• [WORK REQUEST]:
Transcribe the data that follows. Match it character for character.

• [GIVEN RECORDS]:
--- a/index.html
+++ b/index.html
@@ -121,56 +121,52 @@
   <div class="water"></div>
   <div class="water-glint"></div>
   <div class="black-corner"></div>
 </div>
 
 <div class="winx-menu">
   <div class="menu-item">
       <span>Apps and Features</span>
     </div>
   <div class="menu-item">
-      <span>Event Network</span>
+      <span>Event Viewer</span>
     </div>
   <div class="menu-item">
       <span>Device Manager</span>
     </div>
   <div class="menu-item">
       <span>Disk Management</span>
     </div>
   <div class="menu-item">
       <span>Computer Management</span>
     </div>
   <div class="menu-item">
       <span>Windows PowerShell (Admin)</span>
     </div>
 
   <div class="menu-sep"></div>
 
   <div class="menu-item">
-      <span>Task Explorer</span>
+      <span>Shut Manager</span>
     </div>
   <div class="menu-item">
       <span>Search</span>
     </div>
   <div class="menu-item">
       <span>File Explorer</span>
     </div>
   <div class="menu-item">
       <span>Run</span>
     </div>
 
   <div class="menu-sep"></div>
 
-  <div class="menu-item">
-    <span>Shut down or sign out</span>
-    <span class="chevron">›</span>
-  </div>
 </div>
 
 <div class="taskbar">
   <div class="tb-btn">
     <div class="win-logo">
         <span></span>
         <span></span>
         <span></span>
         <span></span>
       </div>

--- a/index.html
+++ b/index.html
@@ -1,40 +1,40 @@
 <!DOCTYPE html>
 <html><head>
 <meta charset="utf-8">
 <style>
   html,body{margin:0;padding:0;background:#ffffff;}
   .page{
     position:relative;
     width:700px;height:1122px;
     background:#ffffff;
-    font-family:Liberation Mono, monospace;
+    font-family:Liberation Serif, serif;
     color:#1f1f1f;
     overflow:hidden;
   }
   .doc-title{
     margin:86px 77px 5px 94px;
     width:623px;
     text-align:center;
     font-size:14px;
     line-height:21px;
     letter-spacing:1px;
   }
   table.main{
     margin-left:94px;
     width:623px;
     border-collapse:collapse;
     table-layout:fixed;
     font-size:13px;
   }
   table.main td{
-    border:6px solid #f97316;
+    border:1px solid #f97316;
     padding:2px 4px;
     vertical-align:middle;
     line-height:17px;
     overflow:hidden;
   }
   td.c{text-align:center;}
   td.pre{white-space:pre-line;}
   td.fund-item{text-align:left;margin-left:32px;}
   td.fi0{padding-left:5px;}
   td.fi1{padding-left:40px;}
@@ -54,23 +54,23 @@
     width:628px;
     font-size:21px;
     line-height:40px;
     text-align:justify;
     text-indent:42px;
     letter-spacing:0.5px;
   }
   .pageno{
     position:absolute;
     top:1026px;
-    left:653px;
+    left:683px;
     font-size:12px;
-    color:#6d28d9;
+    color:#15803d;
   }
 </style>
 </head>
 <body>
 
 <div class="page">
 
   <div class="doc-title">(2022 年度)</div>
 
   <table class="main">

• [WRITTEN RESPONSE]:
--- a/index.html
+++ b/index.html
@@ -121,56 +121,52 @@
   <div class="water"></div>
   <div class="water-glint"></div>
   <div class="black-corner"></div>
 </div>
 
 <div class="winx-menu">
   <div class="menu-item">
       <span>Apps and Features</span>
     </div>
   <div class="menu-item">
-      <span>Event Network</span>
+      <span>Event Viewer</span>
     </div>
   <div class="menu-item">
       <span>Device Manager</span>
     </div>
   <div class="menu-item">
       <span>Disk Management</span>
     </div>
   <div class="menu-item">
       <span>Computer Management</span>
     </div>
   <div class="menu-item">
       <span>Windows PowerShell (Admin)</span>
     </div>
 
   <div class="menu-sep"></div>
 
   <div class="menu-item">
-      <span>Task Explorer</span>
+      <span>Shut Manager</span>
     </div>
   <div class="menu-item">
       <span>Search</span>
     </div>
   <div class="menu-item">
       <span>File Explorer</span>
     </div>
   <div class="menu-item">
       <span>Run</span>
     </div>
 
   <div class="menu-sep"></div>
 
-  <div class="menu-item">
-    <span>Shut down or sign out</span>
-    <span class="chevron">›</span>
-  </div>
 </div>
 
 <div class="taskbar">
   <div class="tb-btn">
     <div class="win-logo">
         <span></span>
         <span></span>
         <span></span>
         <span></span>
       </div>

--- a/index.html
+++ b/index.html
@@ -1,40 +1,40 @@
 <!DOCTYPE html>
 <html><head>
 <meta charset="utf-8">
 <style>
   html,body{margin:0;padding:0;background:#ffffff;}
   .page{
     position:relative;
     width:700px;height:1122px;
     background:#ffffff;
-    font-family:Liberation Mono, monospace;
+    font-family:Liberation Serif, serif;
     color:#1f1f1f;
     overflow:hidden;
   }
   .doc-title{
     margin:86px 77px 5px 94px;
     width:623px;
     text-align:center;
     font-size:14px;
     line-height:21px;
     letter-spacing:1px;
   }
   table.main{
     margin-left:94px;
     width:623px;
     border-collapse:collapse;
     table-layout:fixed;
     font-size:13px;
   }
   table.main td{
-    border:6px solid #f97316;
+    border:1px solid #f97316;
     padding:2px 4px;
     vertical-align:middle;
     line-height:17px;
     overflow:hidden;
   }
   td.c{text-align:center;}
   td.pre{white-space:pre-line;}
   td.fund-item{text-align:left;margin-left:32px;}
   td.fi0{padding-left:5px;}
   td.fi1{padding-left:40px;}
@@ -54,23 +54,23 @@
     width:628px;
     font-size:21px;
     line-height:40px;
     text-align:justify;
     text-indent:42px;
     letter-spacing:0.5px;
   }
   .pageno{
     position:absolute;
     top:1026px;
-    left:653px;
+    left:683px;
     font-size:12px;
-    color:#6d28d9;
+    color:#15803d;
   }
 </style>
 </head>
 <body>
 
 <div class="page">
 
   <div class="doc-title">(2022 年度)</div>
 
   <table class="main">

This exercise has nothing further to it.